You're right I'm dumb and can't read. Well that's a real bummer. There might be an emergency release I'm not sure. I'm sure there's some kind of mechanical release some where.


----------



## CRUZE-66 (May 4, 2019)

Since the flimsy cargo shelf is the only thing that separates the hatch(back) space from the rest of the interior of the car, maybe it isn't required to have a safety latch on the inside. I say this because I have yet to notice any sort of interior hatch release on mine.


----------



## Chico_dade305 (Nov 12, 2019)

Thier is not a saftey latch but an alternate way of opening the lock manually just remove the plastic plug and thier is a square drive that you can turn in counter clock wise and this will open the lock manually that you can just replace the lock actuator when you finally have the hatch open... 
1. Put down rear seats 
2. Go towards the rear of door and in the center bottom you will see a round plastic plug 
3. Remove plastic plug
4.the drive is square I did not have this tool but I instead used a 5/16 allen tool, stick it in the whole and turn counter clock wise this should open the latch


----------



## Snipesy (Dec 7, 2015)

Chico_dade305 said:


> Thier is not a saftey latch but an alternate way of opening the lock manually just remove the plastic plug and thier is a square drive that you can turn in counter clock wise and this will open the lock manually that you can just replace the lock actuator when you finally have the hatch open...
> 1. Put down rear seats
> 2. Go towards the rear of door and in the center bottom you will see a round plastic plug
> 3. Remove plastic plug
> 4.the drive is square I did not have this tool but I instead used a 5/16 allen tool, stick it in the whole and turn counter clock wise this should open the latch


I don’t have a Gen 2 but it’s a safety requirement to have the glowing pull handle in the trunk.
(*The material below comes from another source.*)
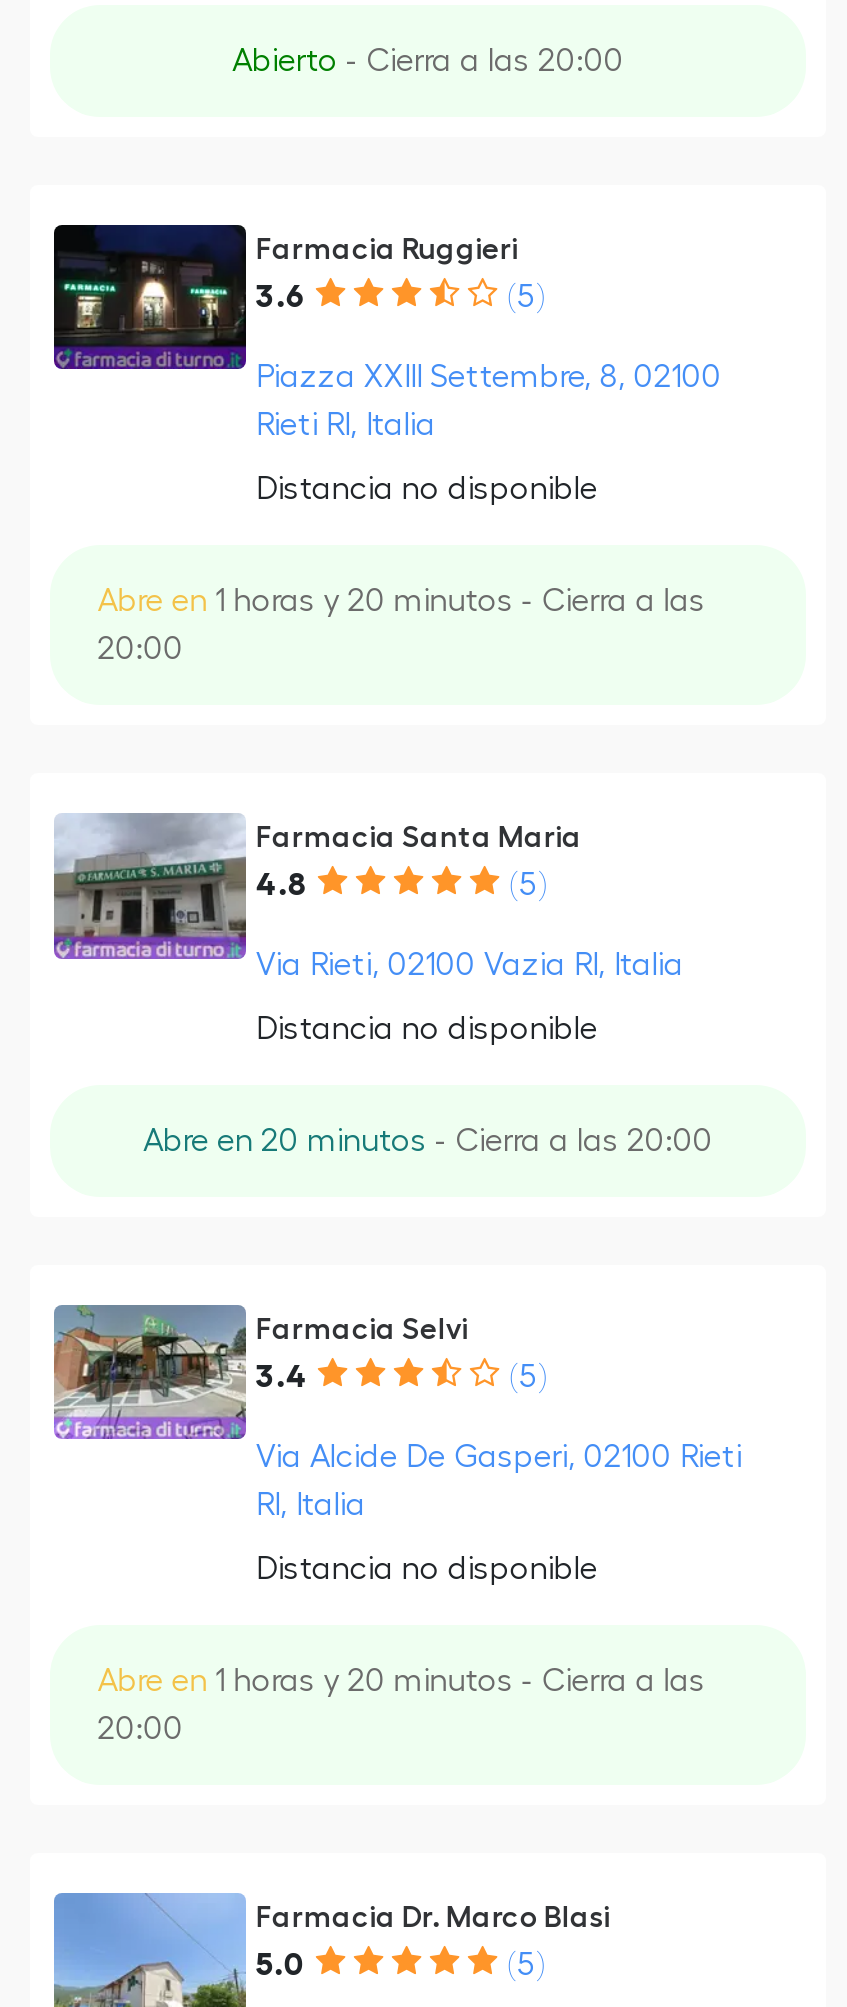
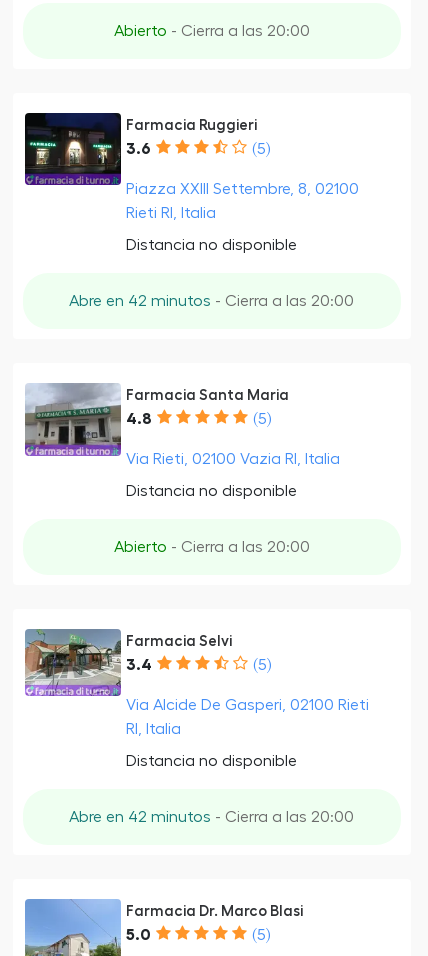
[98,585,706,665] Abre en 1 horas y 20 minutos - Cierra a las | 20:00 -> [70,293,354,309] Abre en 42 minutos - Cierra a las 20:00
[143,1125,713,1157] Abre en 20 minutos - Cierra a las 20:00 -> [114,539,310,555] Abierto - Cierra a las 20:00
[98,1665,706,1745] Abre en 1 horas y 20 minutos - Cierra a las | 20:00 -> [70,809,354,825] Abre en 42 minutos - Cierra a las 20:00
If it doesn’t have that’s actually a big no no. Like national recall worthy.


----------



## Chico_dade305 (Nov 12, 2019)

Snipesy said:


> I don’t have a Gen 2 but it’s a safety requirement to have the glowing pull handle in the trunk.
> 
> If it doesn’t have that’s actually a big no no. Like national recall worthy.


Since it's a hatch I don't see it being a need to have that interior saftey latch Becuase someone will have a way of getting out.... Either from top, putting the seats down, or breaking the glass...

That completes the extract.